*** RECORDED INFORMATION Section Begins ***
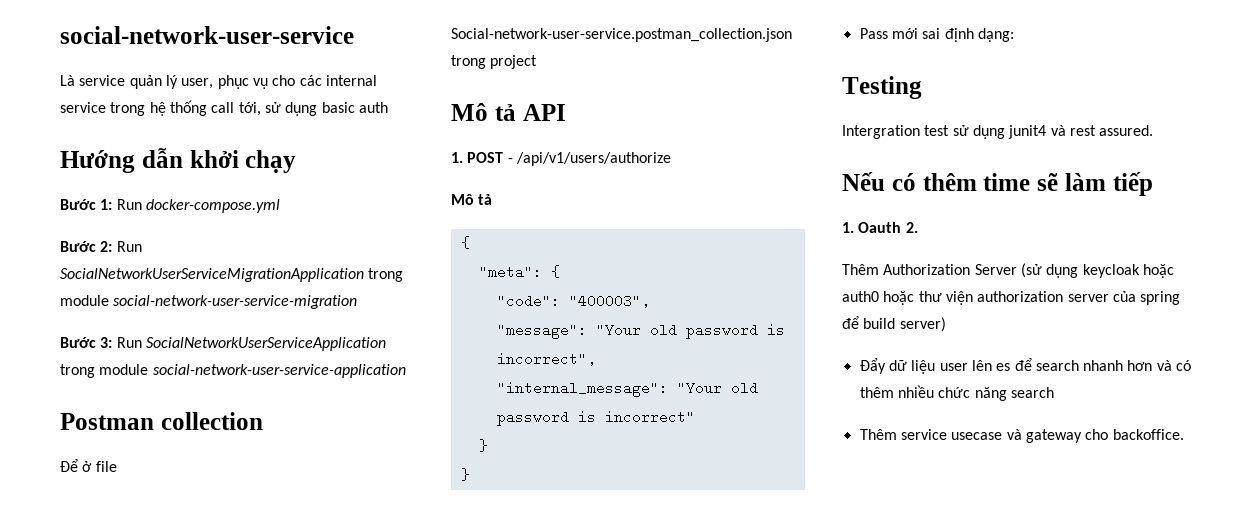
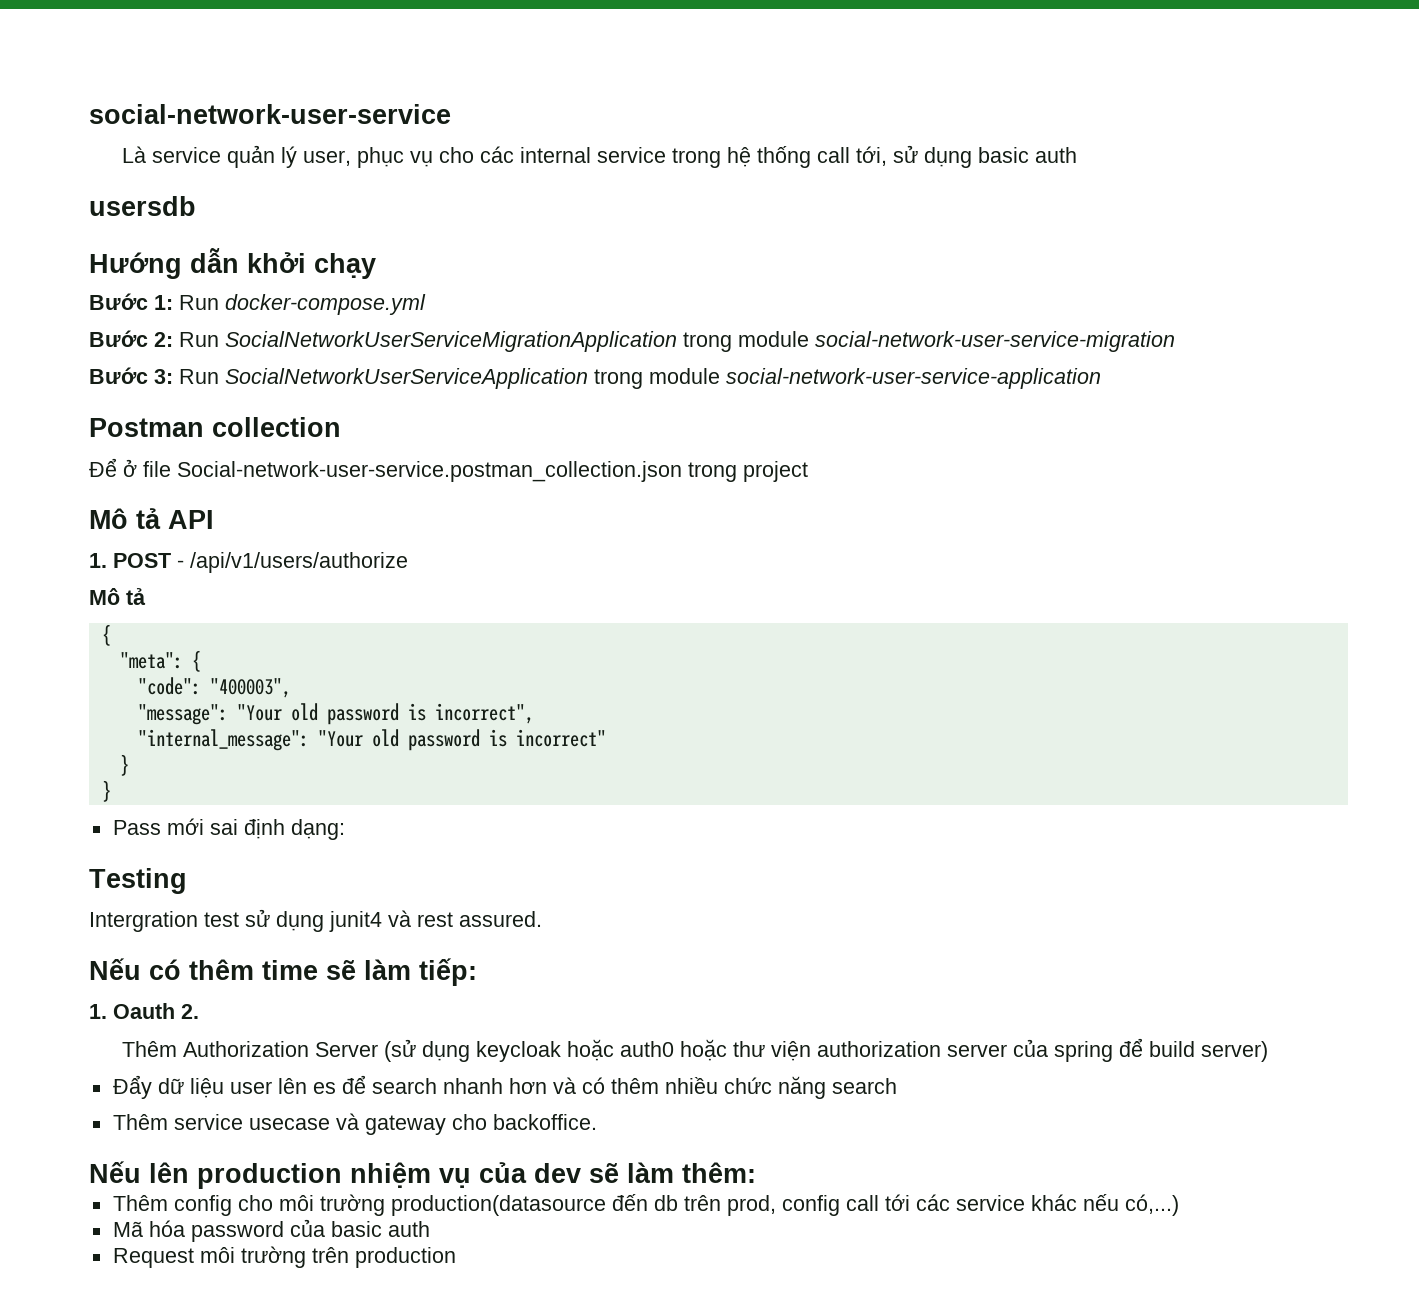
(388, 107) none -> [89,196,196,216] // usersdb
[1112,172,1153,196] tiếp -> [419,958,477,986] tiếp:
(1184, 434) none -> [89,1161,756,1189] [112,1194,1179,1216] [112,1219,430,1242] [112,1246,456,1268] // Nếu lên production nhiệm vụ của dev sẽ làm thêm: // Thêm config cho môi trường production(datasource đến db trên prod, config call tới các service khác nếu có,...) // Mã hóa password của basic auth // Request môi trường trên production

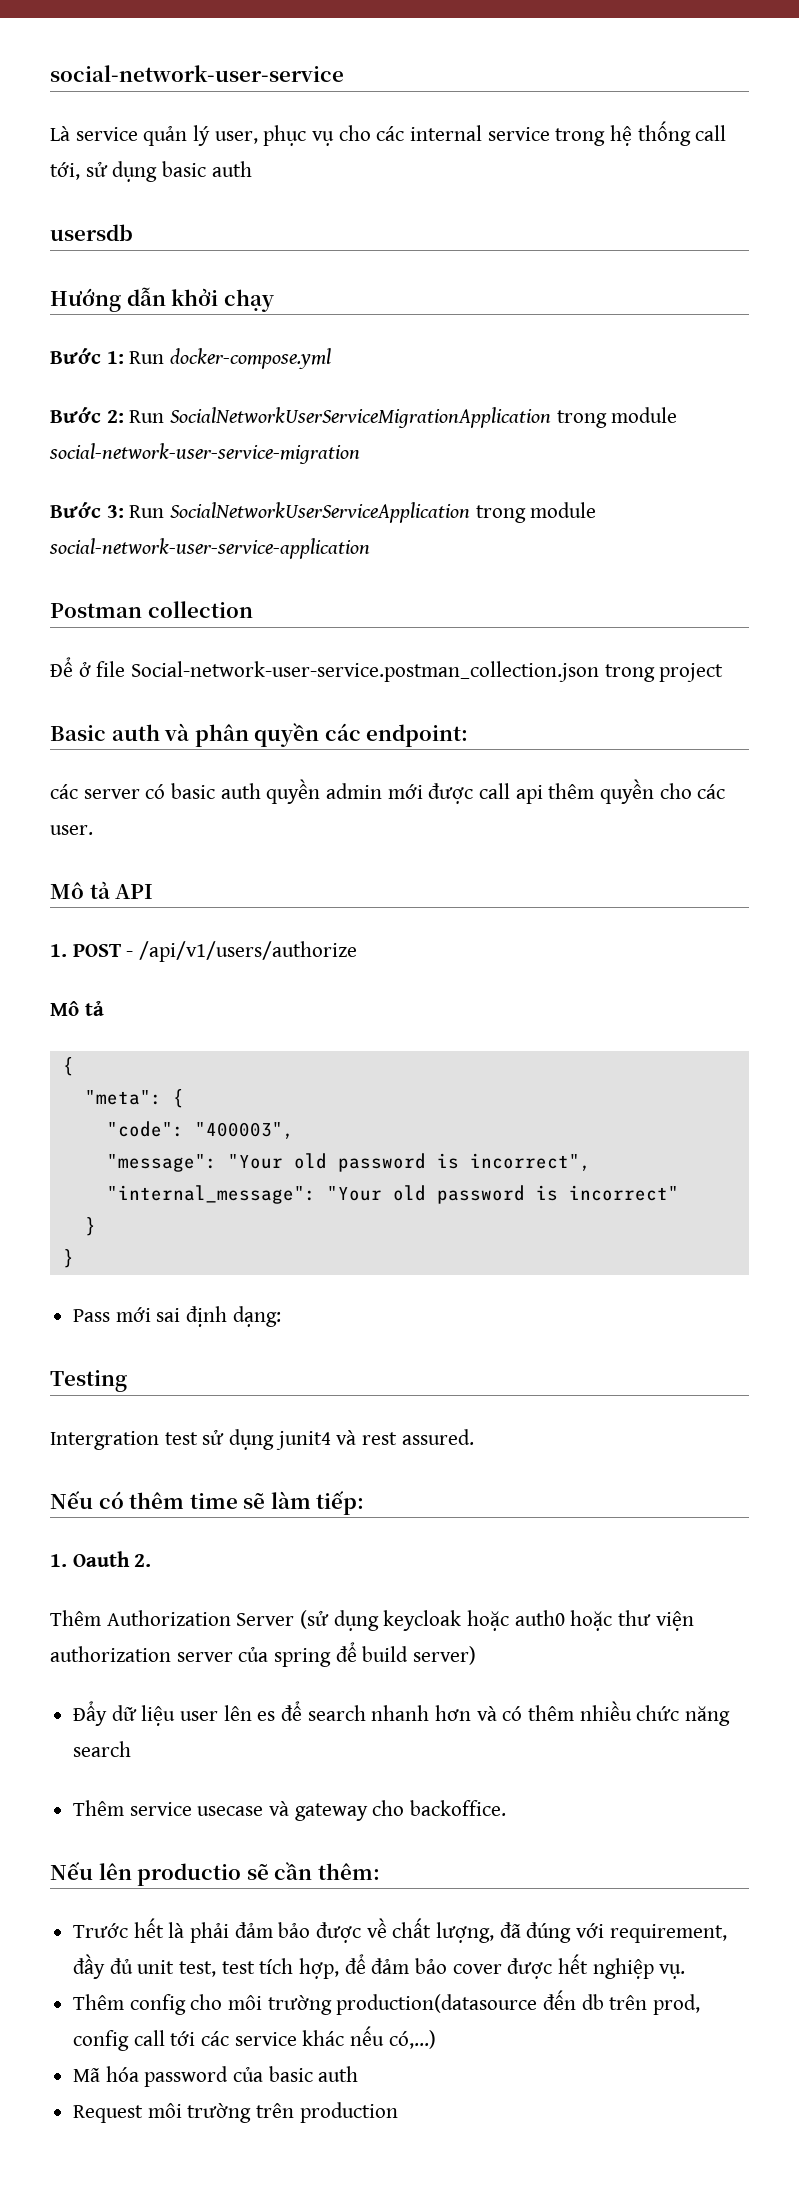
(808, 471) none -> [50,723,469,747] [50,779,726,804] [50,825,93,835] // Basic auth và phân quyền các endpoint: // các server có basic auth quyền admin mới được call api thêm quyền cho các user.
[197,1162,756,1189] production nhiệm vụ của dev sẽ làm thêm: -> [137,1862,380,1886] [73,1918,727,1943] [73,1954,686,1979] productio sẽ cần thêm: // Trước hết là phải đảm bảo được về chất lượng, đã đúng với requirement, đầy đủ unit test, test tích hợp, để đảm bảo cover được hết nghiệp vụ.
*** RECORDED INFORMATION Section Ends ***
▶ **YOUR GOAL**
Reproduce each line in the listing above that mentions the string "thêm".

▶ **WRITTEN ANSWER**
(1184, 434) none -> [89,1161,756,1189] [112,1194,1179,1216] [112,1219,430,1242] [112,1246,456,1268] // Nếu lên production nhiệm vụ của dev sẽ làm thêm: // Thêm config cho môi trường production(datasource đến db trên prod, config call tới các service khác nếu có,...) // Mã hóa password của basic auth // Request môi trường trên production
(808, 471) none -> [50,723,469,747] [50,779,726,804] [50,825,93,835] // Basic auth và phân quyền các endpoint: // các server có basic auth quyền admin mới được call api thêm quyền cho các user.
[197,1162,756,1189] production nhiệm vụ của dev sẽ làm thêm: -> [137,1862,380,1886] [73,1918,727,1943] [73,1954,686,1979] productio sẽ cần thêm: // Trước hết là phải đảm bảo được về chất lượng, đã đúng với requirement, đầy đủ unit test, test tích hợp, để đảm bảo cover được hết nghiệp vụ.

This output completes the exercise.